They continued awhile in this vein in the hope of eliciting some word from Lancelot, but to all their hints he vouchsafed at that time no reply.
~
The Quest of the Holy Grail This heap is a witness.
Galahad, a young nobleman bequeathed in his infancy to the nunnery, was staring at the wall when Merofled knocked. Merofled was a young noblewoman sent by her uncle to the nunnery to prevent her from a sizable inheritance; she was good-natured but given to sloth, slipping into sickly quiet melancholy for days at a time.
"Galahad?" she called.
"Come in," said Galahad. He was sitting fully-dressed on the edge of his bed.
The thick wooden door tipped inward, and Merofled's head peaked around-- followed by her hand and then a steaming silver plate. She shut the door behind her with a heel and brought the dish over to Galahad, setting it on the floor in front of him so that her face passed near Galahad's clasped hands.
"I thought you might be ill," she said. "I brought you dinner."
"I have permission from the abbess to pray in solitude today."
"Will you eat?"
"I will," said Galahad. "Thank you."
"And will you rejoin us for vespers?"
"I will join you for lauds."
Merofled smiled. Her face was wry and affectionate, with pale skin and blue eyes, with a line of dusky brown hair just visible beneath the hem of her wimple. "I'll bring you more food later, and some water."
"Thank you," Galahad said again.
Merofled nodded and withdrew, smiling her secretive smile, shutting the thick door behind her, and like a metal lock clicking into place, Galahad was lost again in reverie. He thought about the torment of Christ and about the story of Samson, the holy savage who wrestled with lions, who pushed with inhuman strength at the pillars of the Philistines, full of glory, until his body was at last battered by falling chunks of marble. Galahad sat unmoving on the edge of his bed, hands knotted together. In the silver dish at his feet: a crust of bread, a dark sauce of caramelized onions and red wine vinegar, the white-grey flank of a haddock.
*
On a chilly Tuesday morning in March of 484, a knight fell off of his horse and onto the wide, metalled road that passed by the abbey. The horse startled at the loud sound of the heavy body inside armor colliding with stone; several of the nuns working at the corn mill heard it, too. They came running out and dragged the man, a woman at each limb, toward the castle so that his metal body made sparks against the road and then a grassy ditch across the lawn.
The prioress came running out of the main gate, holding her mantle away from her feet. "Is he dead? Take off his armor-- there's no use dragging him to the infirmary if he's already dead."

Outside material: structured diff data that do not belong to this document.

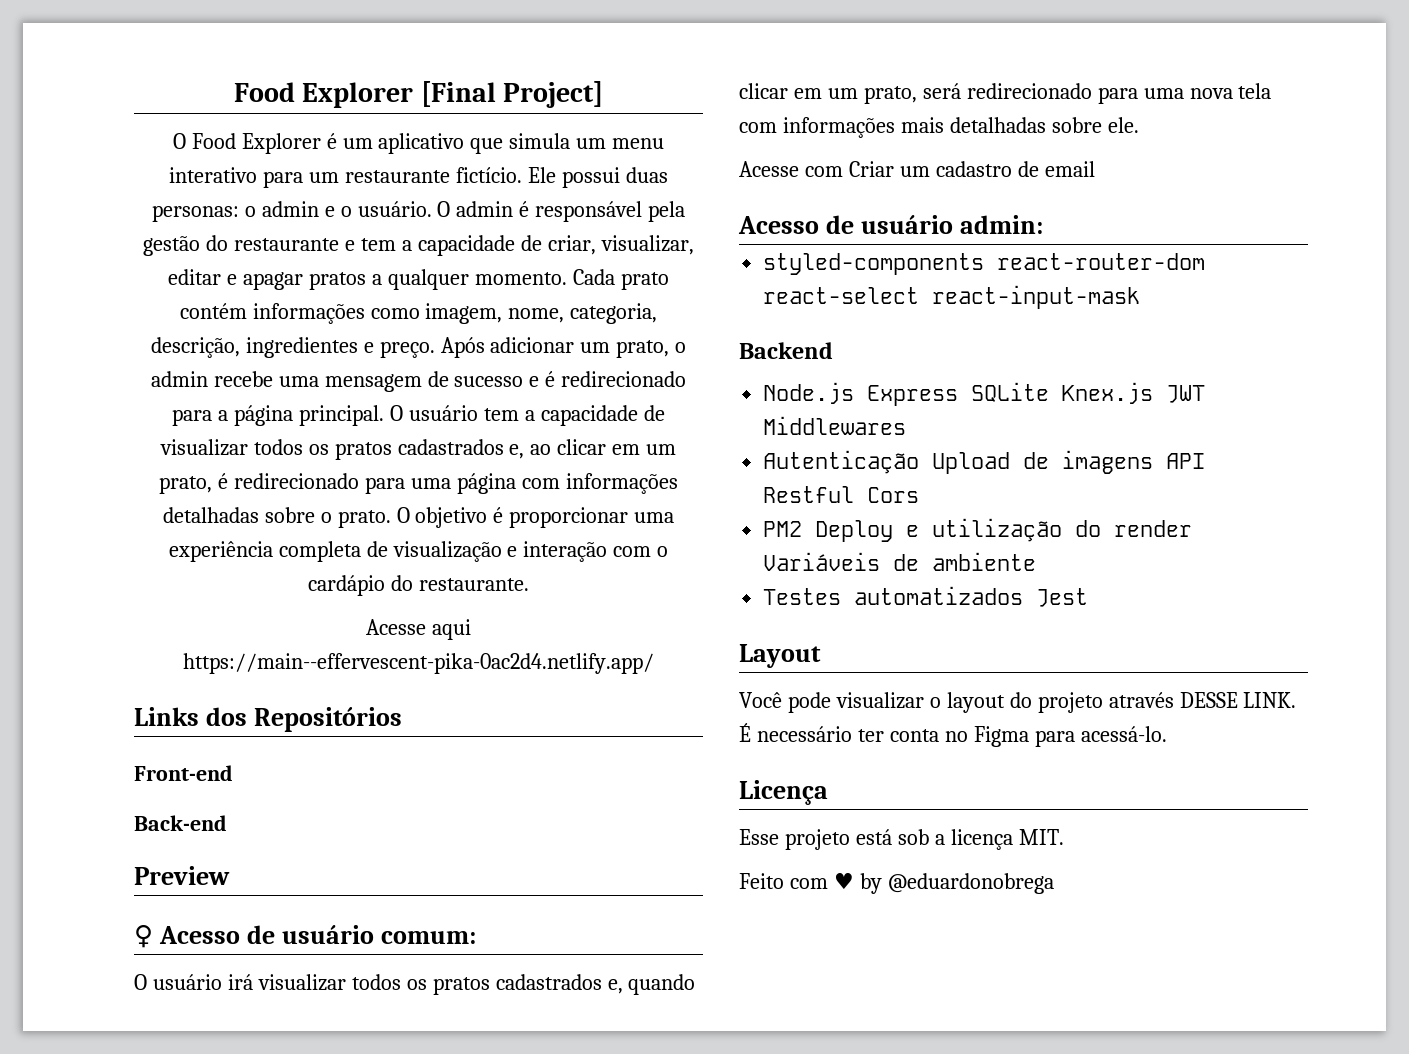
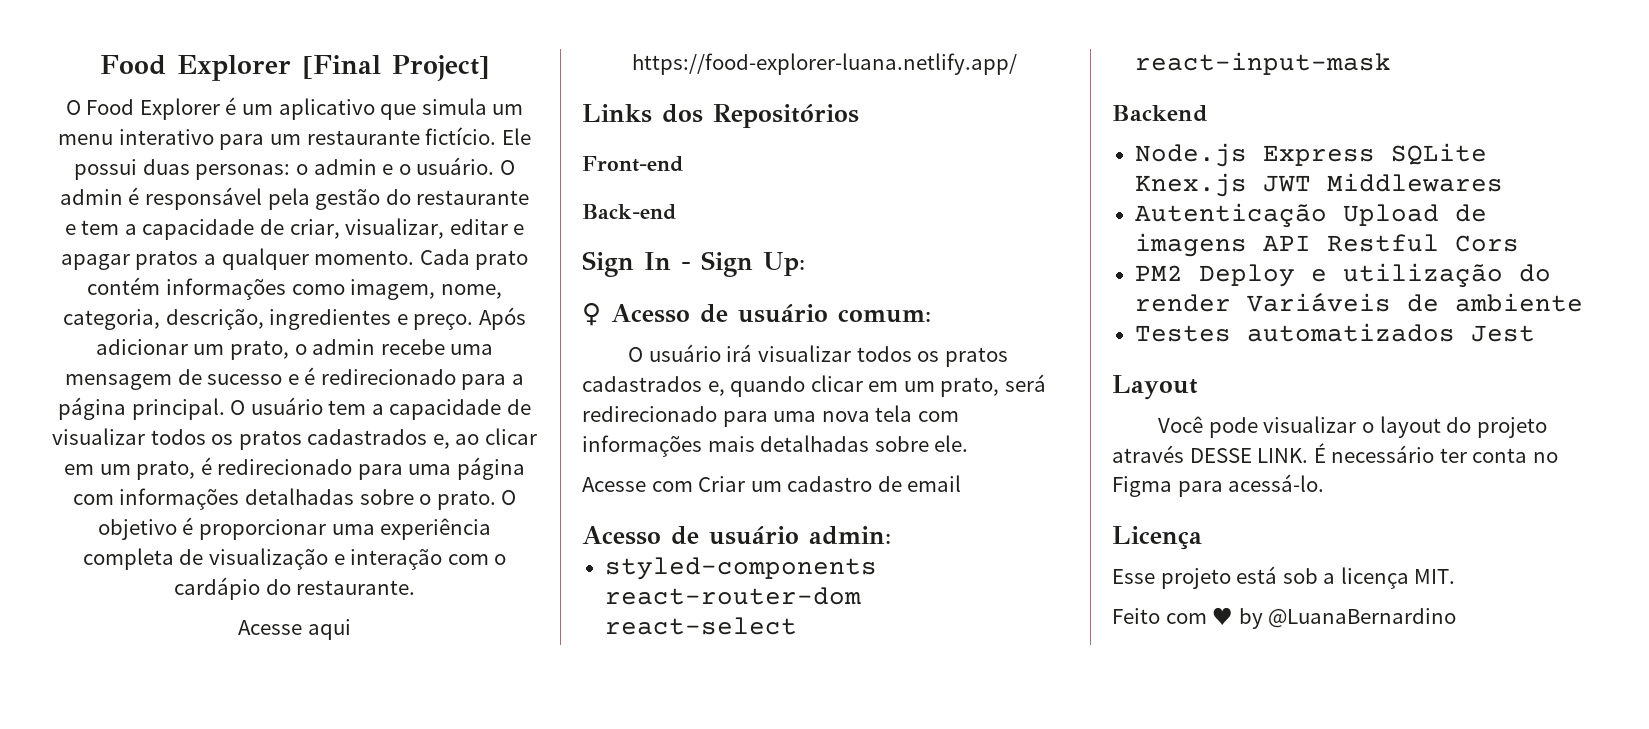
- Acesse aqui https://main--effervescent-pika-0ac2d4.netlify.app/
+ Acesse aqui https://food-explorer-luana.netlify.app/
- Preview
+ Sign In - Sign Up:
- Feito com ♥ by @eduardonobrega
+ Feito com ♥ by @LuanaBernardino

Settling the knight on the ground, one nun carefully pulled the helm away from his bevor, leaving his pale, dark-haired head naked on the grass. White slits showed between his eyelids where he struggled unconsciously with some foe, and he was breathing.

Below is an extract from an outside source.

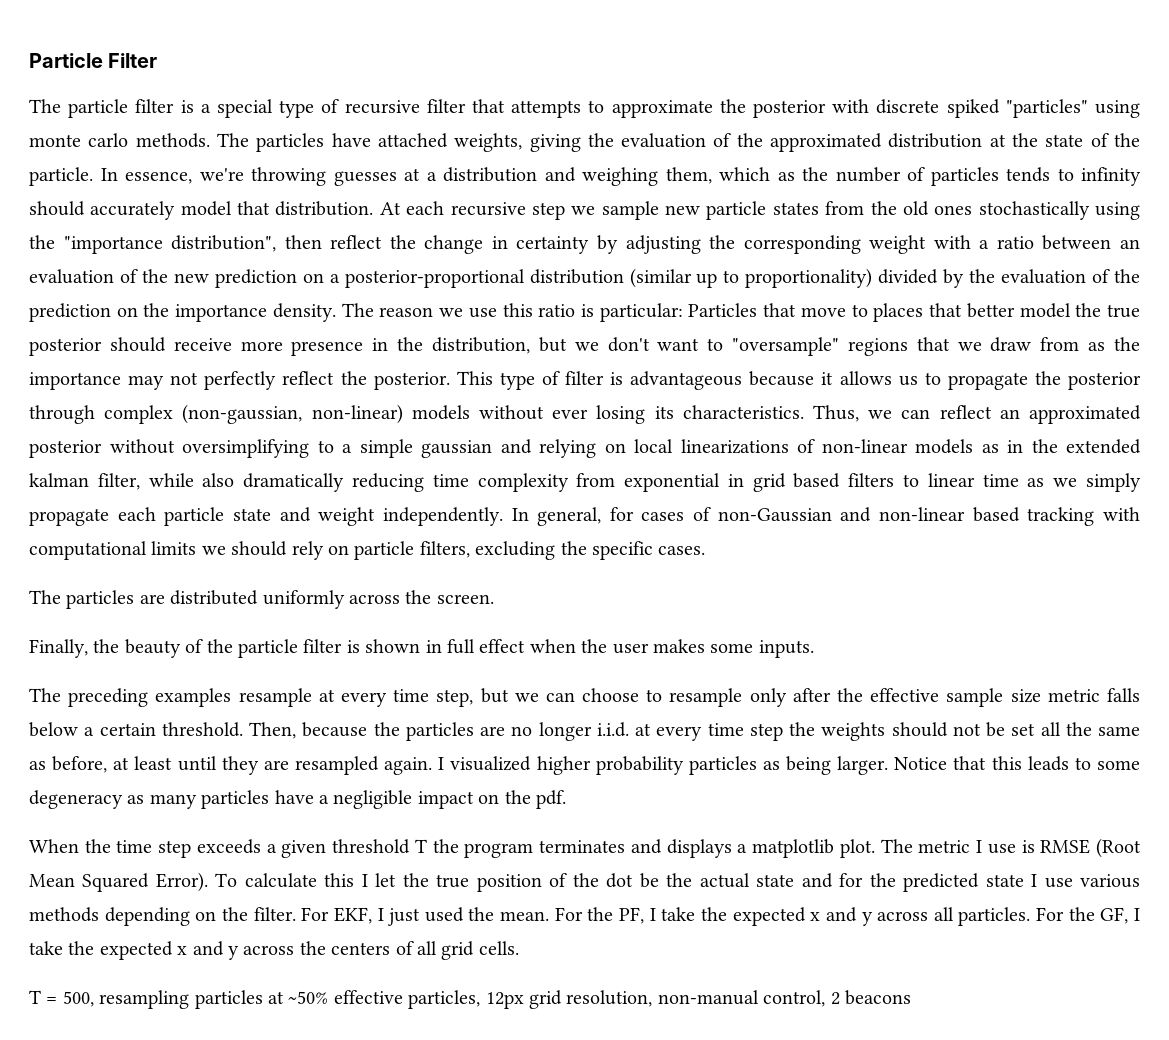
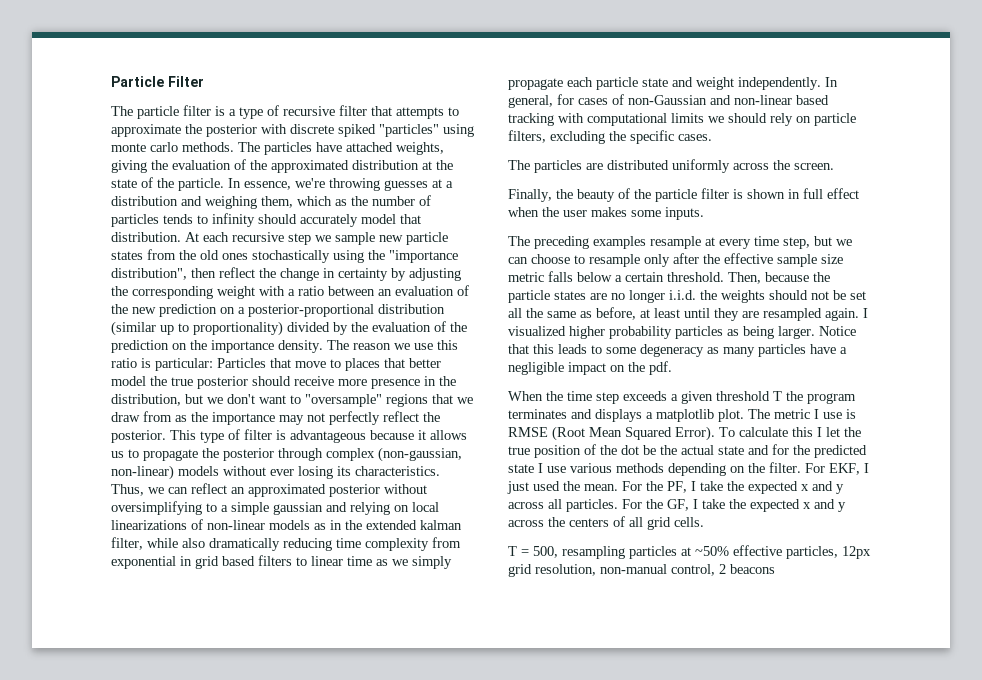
- The particle filter is a special type of recursive filter that attempts to approximate the posterior with discrete spiked "particles" using monte carlo methods.
+ The particle filter is a type of recursive filter that attempts to approximate the posterior with discrete spiked "particles" using monte carlo methods.
- Then, because the particles are no longer i.i.d. at every time step the weights should not be set all the same as before, at least until they are resampled again.
+ Then, because the particle states are no longer i.i.d. the weights should not be set all the same as before, at least until they are resampled again.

"Here, get him out of the rest of this," said the prioress. The nuns rid him of his gauntlets, his belt and sword, the heavy leather shoes, the sabaton, the bevor and spaulders; everything but his breastplate and haulberk, the tunic beneath and his sweat-damp woolen chausses. Then they heaved him up between them and carried him unconscious to the infirmary; there, they stripped him of his remaining garments and saw that his skin was soaked with fever and covered with strange mottling, like olive-toned bruises. Morgan, the nun who presided over the infirmary, said he'd been poisoned. She sent one of the nuns to fetch a pail of water. She poured two liquids into a cup and then crushed an herb into the drink, her dark eyes lowered solemnly.

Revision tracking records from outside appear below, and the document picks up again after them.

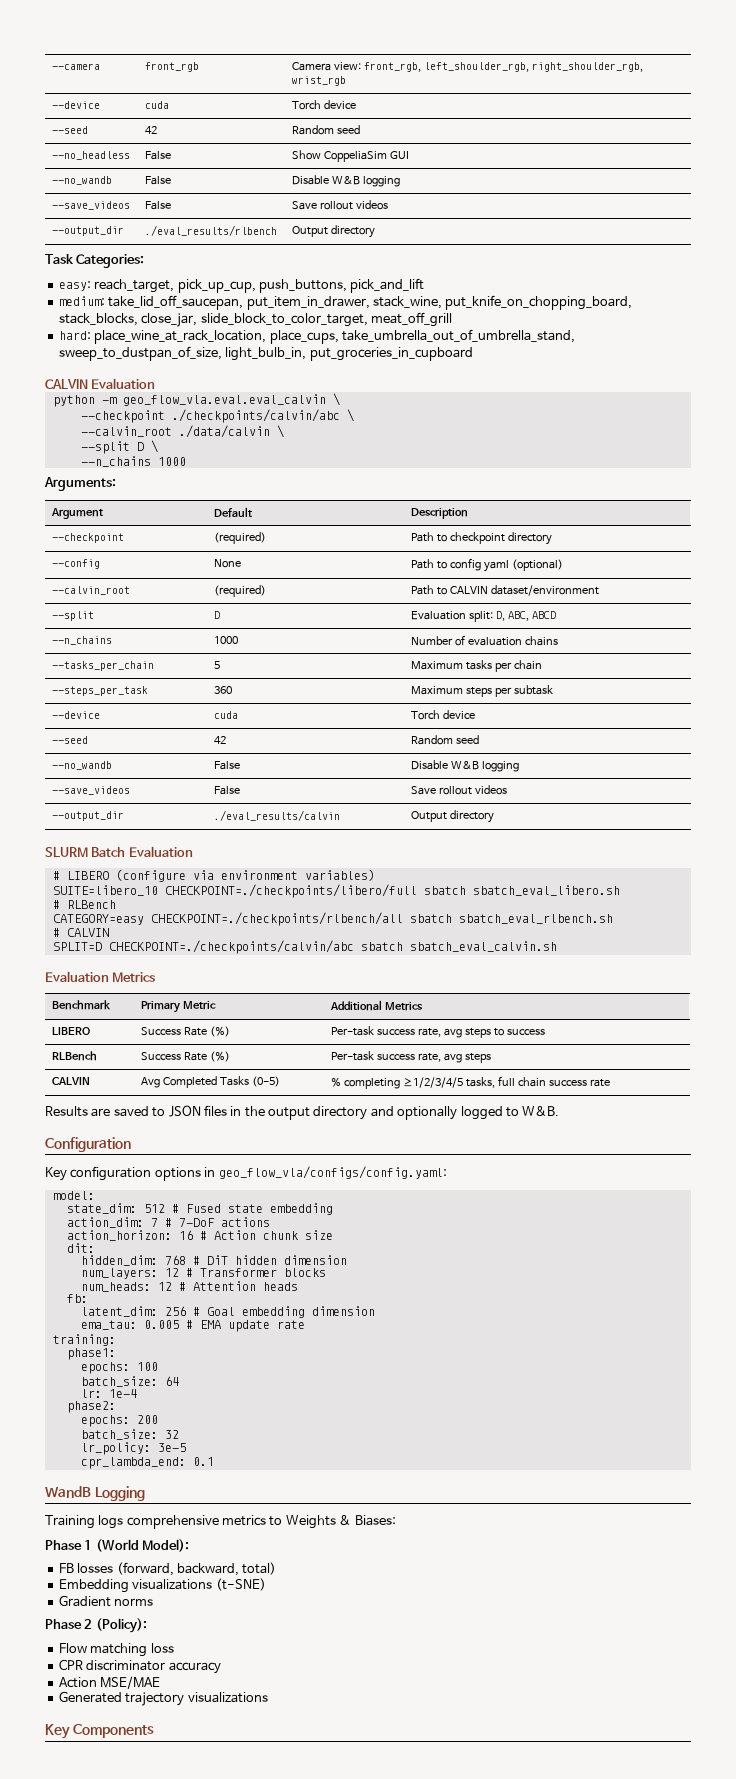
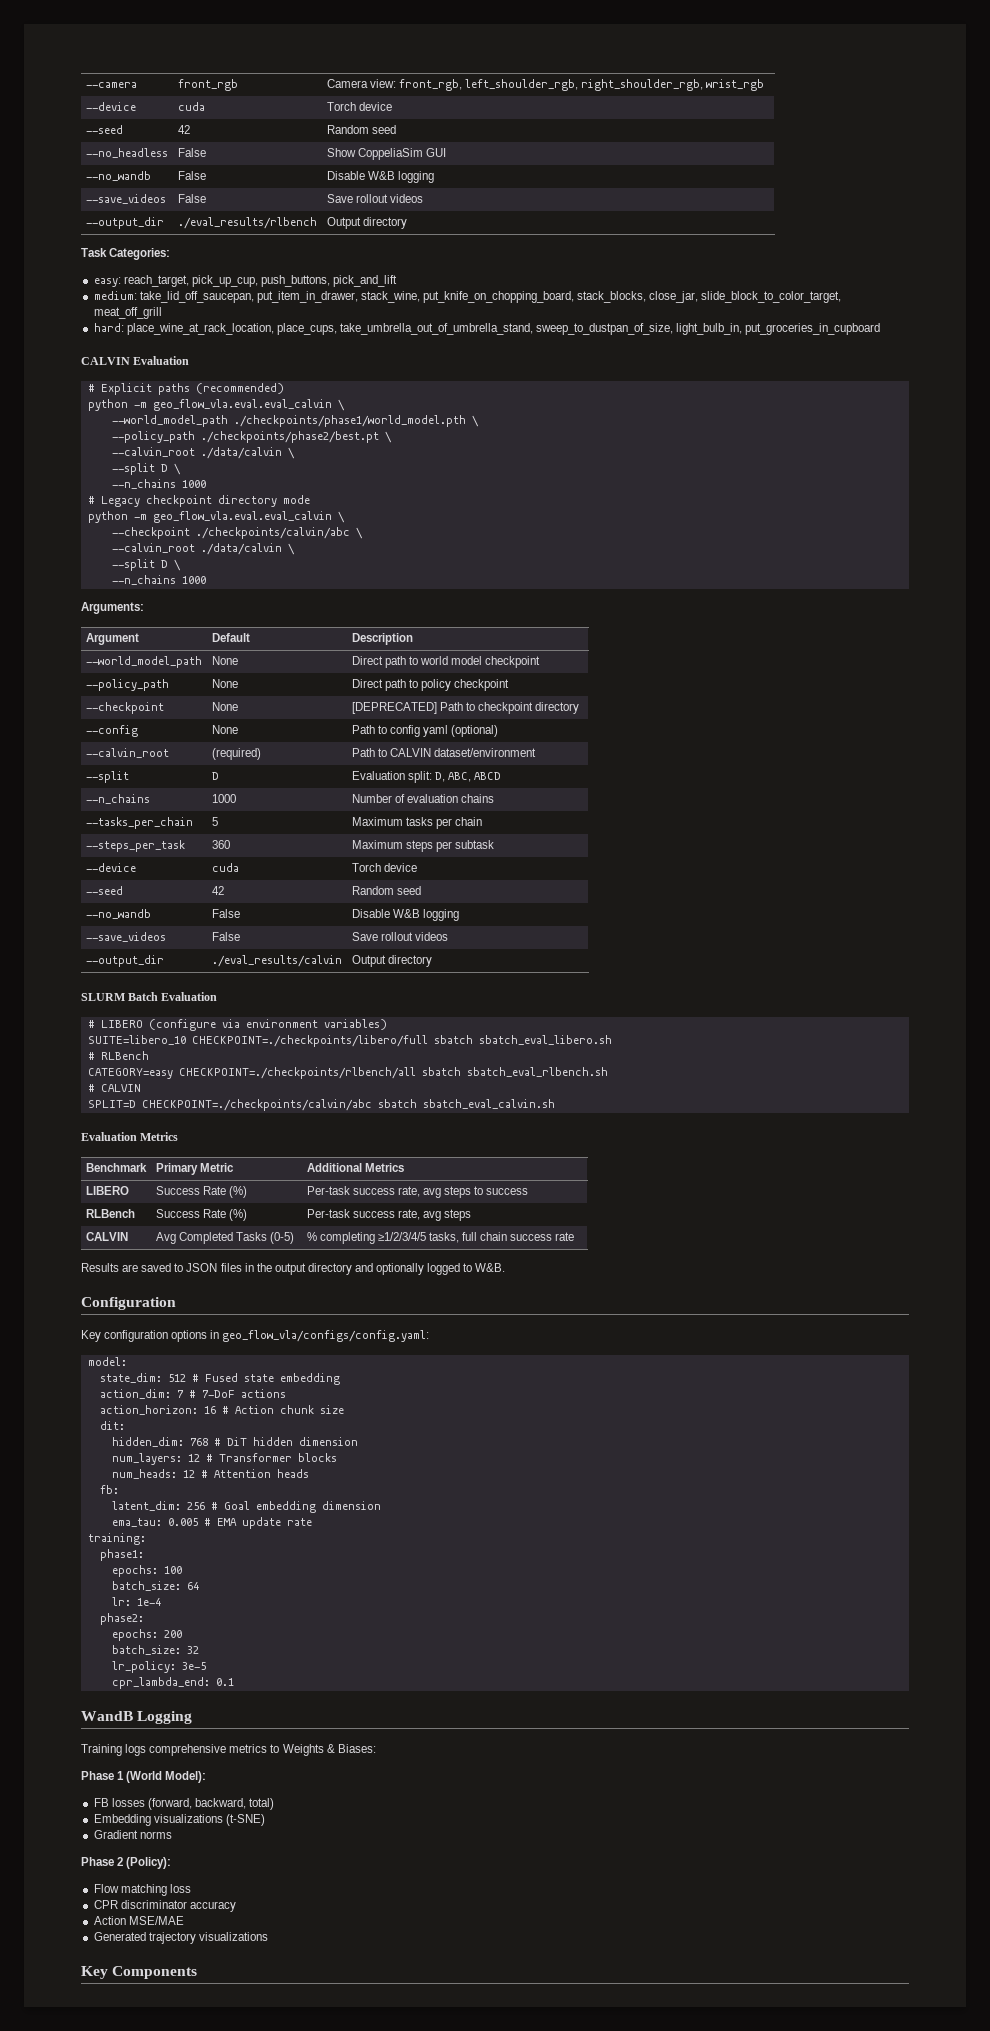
+ # Explicit paths (recommended)
+ python -m geo_flow_vla.eval.eval_calvin \
+ --world_model_path ./checkpoints/phase1/world_model.pth \
+ --policy_path ./checkpoints/phase2/best.pt \
+ --calvin_root ./data/calvin \
+ --split D \
+ --n_chains 1000
+ # Legacy checkpoint directory mode
+ --world_model_path | None | Direct path to world model checkpoint
+ --policy_path | None | Direct path to policy checkpoint
- --checkpoint | (required) | Path to checkpoint directory
+ --checkpoint | None | [DEPRECATED] Path to checkpoint directory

At Morgan's command, the nuns held the knight's body so that he kneeled on the ground before a trough; Morgan fisted her hand in the knight's hair and poured the medicine down his throat. No sooner was the potion swallowed than the knight's unconscious body convulsed, emptying the contents of his stomach into the trough, over and over, until bile alone trickled from the throat. Somewhere in the throes, the knight came awake. He didn't have the strength to pull away from the women holding him up, but he bent his head low, gasping for air, a string of saliva dangling from his open mouth to the wooden lip of the trough.
"Witch," he gasped.
Morgan smirked. "You've been poisoned, Lancelot du Lac. But not by me." She gestured to the nuns to let the knight lie back; his neck rolled in its socket. Morgan took hold of his hair again and said, "This is water--" and poured it from a cup into his mouth. He coughed and then recovered, then swallowed. When he'd finished the cup of water, Morgan refilled it from the pail.
Lancelot coughed and asked weakly, "Where are my clothes?"
"You're always having that problem," said Morgan, but before he could answer she was holding the cup to his mouth again.
*
Merofled found Galahad in the cellarium with three sacks of flour resting across his broad shoulders. She paused, watching him, and leaned against one of the painted columns that branched into the curved ceiling like the limbs of a grey tree. Galahad stooped and rolled the flour from his shoulder into a crate, then he glanced at the girl.
"Is everything okay?" he asked.
It was late morning, and Merofled worked in the convent's scriptorium. Before the hour of none, she was typically to be found propped against her desk, hands dusty with white ash from the parchment, mouth a thin line of concentration.
Merofled nodded. "I just wanted to tell you that there's a man in the infirmary, a knight who was on his way to Camelot when he fell sick on the road." She paused. Galahad was illuminated by the row of small, high windows in the wall; he had dark hair, a hooked nose, a well-made body and solemn, dark brown eyes. He never talked about his father. "He looks like you."
Galahad's eyebrows drew together. "What's his name?"
"I haven't spoken to him, but the nuns say he is Lancelot of the Lake, the great knight of the Round Table and King Arthur's baron."
"I know the name but not the man. How does he fare?"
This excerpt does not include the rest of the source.